P90X Plyometrics is a tough routine, but don't let the name mislead you. It hardly qualifies as a plyometric workout.

The workout features many jumps, skips and hops, which might initially appear to be plyometric exercises. After all you'll often hear plyometric workouts referred to as "jump training." However, according to Brandon McGill, sports performance director for STACK Velocity Sports Performance, just because you jump doesn't mean you're doing a plyometric exercise.

"Plyometrics is not necessarily jump training." he says. "P90X Plyometrics is really just P90X jumping."

In the intro to the workout, host Tony Horton says, "If you're doing plyometrics, you can jump higher and run faster." This is true. Plyometric exercises work by enhancing the stretch-shortening cycle (SSC), a process that occurs in your muscles when they lengthen and quickly contract to release elastic energy. Training the SSC improves your muscles' ability to store and quickly use this energy as power, but it is wasted as heat if you move too slowly.

RELATED: The 10 Best Plyometric Exercises for Athletes

To train the SSC, you must perform exercises at max power with full recovery and a focus on limiting the amount of time your feet spend on the ground. This challenges your muscles, causing them to get more powerful. This is where P90X Plyometrics falls short. Here's why:

The Workout is 45 Minutes Long

P90X Plyometrics runs 60 minutes long, but the actual workout lasts about 45 minutes—there's a 10-minute warm-up and a five-minute cooldown. It would be extremely difficult, if not impossible, to perform exercises with max power for that long.

A plyometric workout is typically performed along with a strength-training program. The athlete warms up, then performs plyometrics for no more than 15-20 minutes before going into the strength portion of his or her workout. This strategy allows you to perform every rep powerfully and with optimal form.

There Are Too Many Reps

P90X Plyometrics

Plyometric workouts are carefully designed to produce maximum gains without causing too much fatigue. This is achieved by performing 3 to 8 powerful and clean reps for 3 to 6 sets—the exact number depending on where you are in your training, the type of exercise and your goals.

In P90X, exercises are performed for about 30 seconds each. After some of the more intense moves, you can see one of the guys on camera hunched over panting for breath. Even Tony Horton is breathing hard. In a real plyometric workout, you would not experience this type of fatigue.

RELATED: Plyometric Workouts for Speed and Acceleration

Rest Periods Are Too Short

There are about 15-30 seconds of rest between moves in P90X Plyometrics, which is usually the time it takes to stop one exercise and set up for the next. The result is a 2:1 work-to-rest ratio, which looks more like interval training—Tabata uses the same work-to-rest ratio—than a plyometric workout. To train the SSC, you need to be fully recovered or you won't be powerful. That's why it's recommended to rest three to five times longer than the time it takes to complete a set. If you applied this concept to P90X, you'd be resting for at least 90 seconds after each set.

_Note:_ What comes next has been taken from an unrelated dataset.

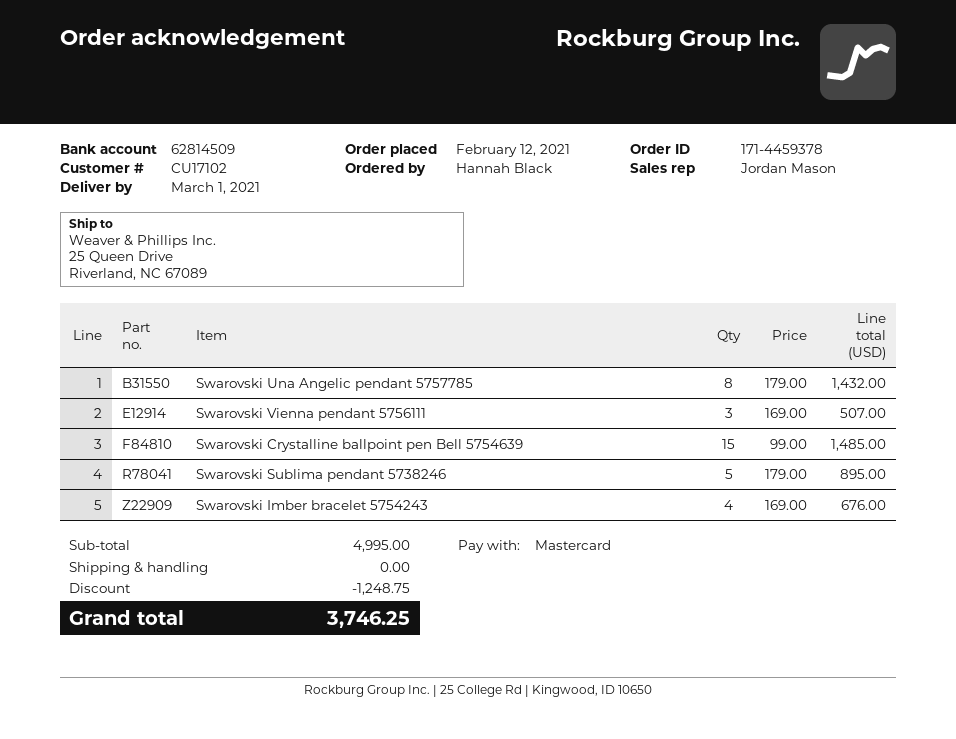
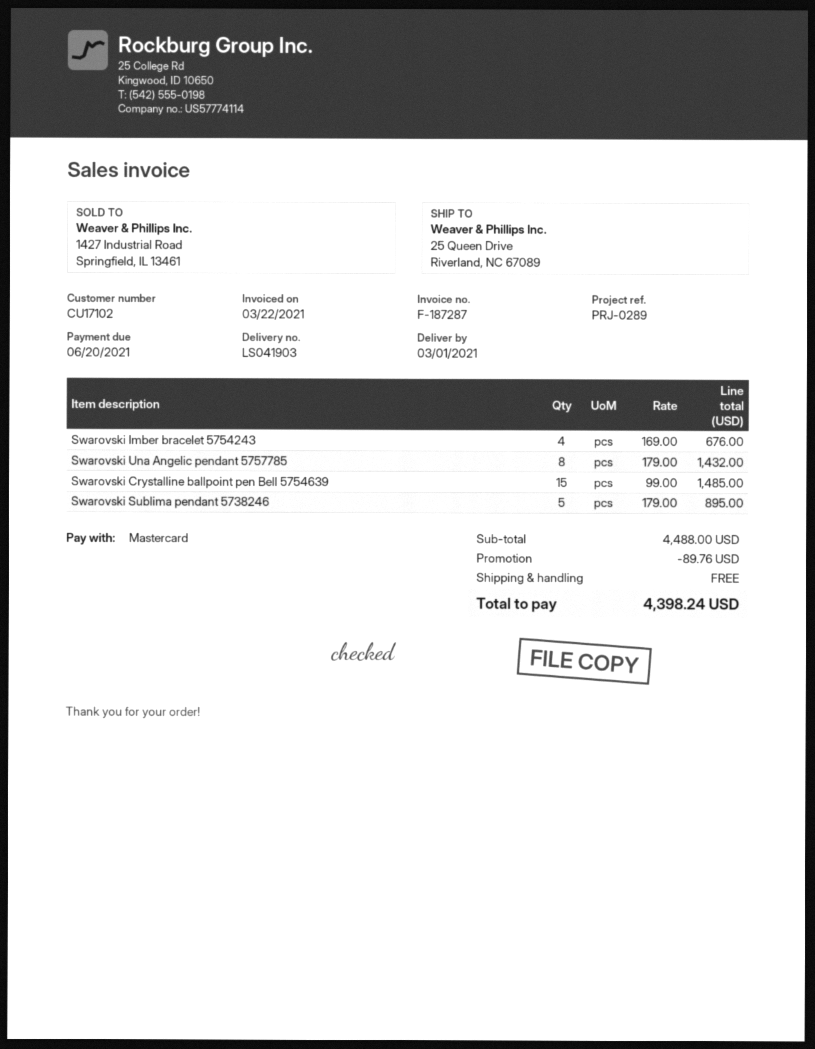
Swarovski Vienna pendant 5756111: 3 x 169.00 = 507.00 -> none
subtotal: 4995.00 -> 4488.00
discount: 1248.75 -> 89.76
total: 3746.25 -> 4398.24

The Exercises Aren't Actually Plyometric

P90X Plyometrics

Believe it or not, there are actually very few plyometric exercises in the workout. One key defining characteristic of a plyometric exercise is limiting ground contact time. So for example, when you land from a jump you immediately jump again.

Except for Jump Knee Tucks, very few exercises in the P90X program fit this description. Instead, most of the moves have controlled landings with extended ground contact time, which removes the SSC from the movement. In the image above, the individuals are performing a Sumo Squat Isometric Hold while hopping forward and backward. Is this challenging? Absolutely. Your thighs will light on fire. Is it a plyometric move? Nope.

RELATED: Master These 3 Skills Before You Start Plyometric Training

Not every single exercise in a plyometric program has to be a complete plyometric exercise. For example, Box Jumps only work on one part of the SSC. But they're still done at max intensity, which the P90X exercises lack, due to the factors discussed above.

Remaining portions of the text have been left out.